Variability and predictability of performance times of elite cross-country skiers

Matt Spencer, Thomas Losnegard, Jostein Hallén, Will G Hopkins
International Journal of Sports Physiology and Performance 2014, 9 (1): 5-11

UNLABELLED: Analyses of elite competitive performance provide useful information for research and practical applications.

PURPOSE: Here the authors analyze performance times of cross-country skiers at international competitions (World Cup, World Championship, and Olympics) in classical and free styles of women's and men's distance and sprint events, each with a total of 410-569 athletes competing in 1-44 races at 15-25 venues from seasons 2002 to 2011.

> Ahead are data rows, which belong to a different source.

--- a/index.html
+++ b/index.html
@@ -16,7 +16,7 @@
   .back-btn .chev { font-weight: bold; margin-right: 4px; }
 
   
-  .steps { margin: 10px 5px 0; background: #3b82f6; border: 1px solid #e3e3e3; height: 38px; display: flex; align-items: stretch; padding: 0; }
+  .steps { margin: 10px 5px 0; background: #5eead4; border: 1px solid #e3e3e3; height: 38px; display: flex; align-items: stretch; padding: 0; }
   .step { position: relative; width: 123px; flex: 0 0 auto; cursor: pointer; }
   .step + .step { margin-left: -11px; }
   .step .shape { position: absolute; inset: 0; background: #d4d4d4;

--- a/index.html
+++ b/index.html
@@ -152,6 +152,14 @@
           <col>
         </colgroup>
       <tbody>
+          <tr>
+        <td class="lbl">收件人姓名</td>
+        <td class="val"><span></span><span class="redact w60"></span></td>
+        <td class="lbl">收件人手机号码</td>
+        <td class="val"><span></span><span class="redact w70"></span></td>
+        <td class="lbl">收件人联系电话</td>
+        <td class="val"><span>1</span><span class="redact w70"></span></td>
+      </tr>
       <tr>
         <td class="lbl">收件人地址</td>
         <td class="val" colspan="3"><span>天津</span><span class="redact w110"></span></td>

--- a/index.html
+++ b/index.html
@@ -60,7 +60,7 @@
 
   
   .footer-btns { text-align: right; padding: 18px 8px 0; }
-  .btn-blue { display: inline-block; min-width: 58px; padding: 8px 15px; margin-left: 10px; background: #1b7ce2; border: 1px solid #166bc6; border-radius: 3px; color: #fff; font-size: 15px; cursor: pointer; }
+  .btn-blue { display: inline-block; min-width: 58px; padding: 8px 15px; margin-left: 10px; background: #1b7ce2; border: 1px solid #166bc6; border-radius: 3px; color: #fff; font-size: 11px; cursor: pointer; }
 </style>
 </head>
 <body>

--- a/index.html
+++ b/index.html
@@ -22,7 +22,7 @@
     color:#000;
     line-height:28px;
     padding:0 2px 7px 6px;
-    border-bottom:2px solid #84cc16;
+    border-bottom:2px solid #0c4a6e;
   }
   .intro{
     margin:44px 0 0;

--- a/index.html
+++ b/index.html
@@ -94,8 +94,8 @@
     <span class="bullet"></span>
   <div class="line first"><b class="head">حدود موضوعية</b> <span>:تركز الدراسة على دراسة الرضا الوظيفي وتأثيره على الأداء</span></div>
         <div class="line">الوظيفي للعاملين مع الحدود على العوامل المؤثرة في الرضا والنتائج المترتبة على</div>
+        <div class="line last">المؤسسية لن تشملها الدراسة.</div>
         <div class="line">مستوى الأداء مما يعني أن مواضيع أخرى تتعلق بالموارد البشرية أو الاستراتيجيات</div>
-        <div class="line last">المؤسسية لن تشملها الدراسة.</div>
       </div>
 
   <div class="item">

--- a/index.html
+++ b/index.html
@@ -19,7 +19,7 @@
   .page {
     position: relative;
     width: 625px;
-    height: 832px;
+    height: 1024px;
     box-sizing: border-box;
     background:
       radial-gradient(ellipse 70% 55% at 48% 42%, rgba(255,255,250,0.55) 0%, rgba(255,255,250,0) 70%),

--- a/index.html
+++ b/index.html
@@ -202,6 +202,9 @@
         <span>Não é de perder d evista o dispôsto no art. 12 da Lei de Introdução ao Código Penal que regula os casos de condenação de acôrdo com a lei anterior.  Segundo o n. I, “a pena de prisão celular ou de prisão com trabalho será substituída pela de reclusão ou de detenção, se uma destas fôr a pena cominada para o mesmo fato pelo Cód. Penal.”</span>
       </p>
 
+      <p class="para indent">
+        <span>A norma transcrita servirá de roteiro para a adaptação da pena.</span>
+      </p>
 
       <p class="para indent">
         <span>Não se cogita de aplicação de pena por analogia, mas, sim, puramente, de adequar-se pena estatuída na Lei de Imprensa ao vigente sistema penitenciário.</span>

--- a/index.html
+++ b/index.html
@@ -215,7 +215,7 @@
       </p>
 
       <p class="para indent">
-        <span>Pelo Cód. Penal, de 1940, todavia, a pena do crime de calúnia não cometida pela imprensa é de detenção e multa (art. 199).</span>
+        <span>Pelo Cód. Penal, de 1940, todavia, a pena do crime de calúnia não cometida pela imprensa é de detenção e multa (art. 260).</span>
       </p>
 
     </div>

METHODS: A linear mixed model of race times for each event provided estimates of within-athlete race-to-race variability expressed as a coefficient of variation (CV) after adjustment for fixed or random effects of snow conditions, altitude, race length, and competition terrain.

RESULTS: Within-athlete variability was similar for men and women over various events for all athletes (CV of 1.5-1.8%) and for the annual top-10 athletes (1.1-1.4%). Observed effects of snow conditions and altitude on mean time were substantial (~2%) but mostly unclear, owing to large effects of terrain (CV of 4-10% in top-10 analyses). Predictability of performance was extremely high for all athletes (intraclass correlations of .90-.96) but only trivial to poor for top-10 athletes (men .00-.03, women .03-.35).

CONCLUSION: The race-to-race variability of top-ranked skiers is similar to that of other elite endurance athletes. Estimates of the smallest worthwhile performance enhancement (0.3× within-athlete variability) will help researchers and practitioners evaluate strategies affecting performance of elite skiers.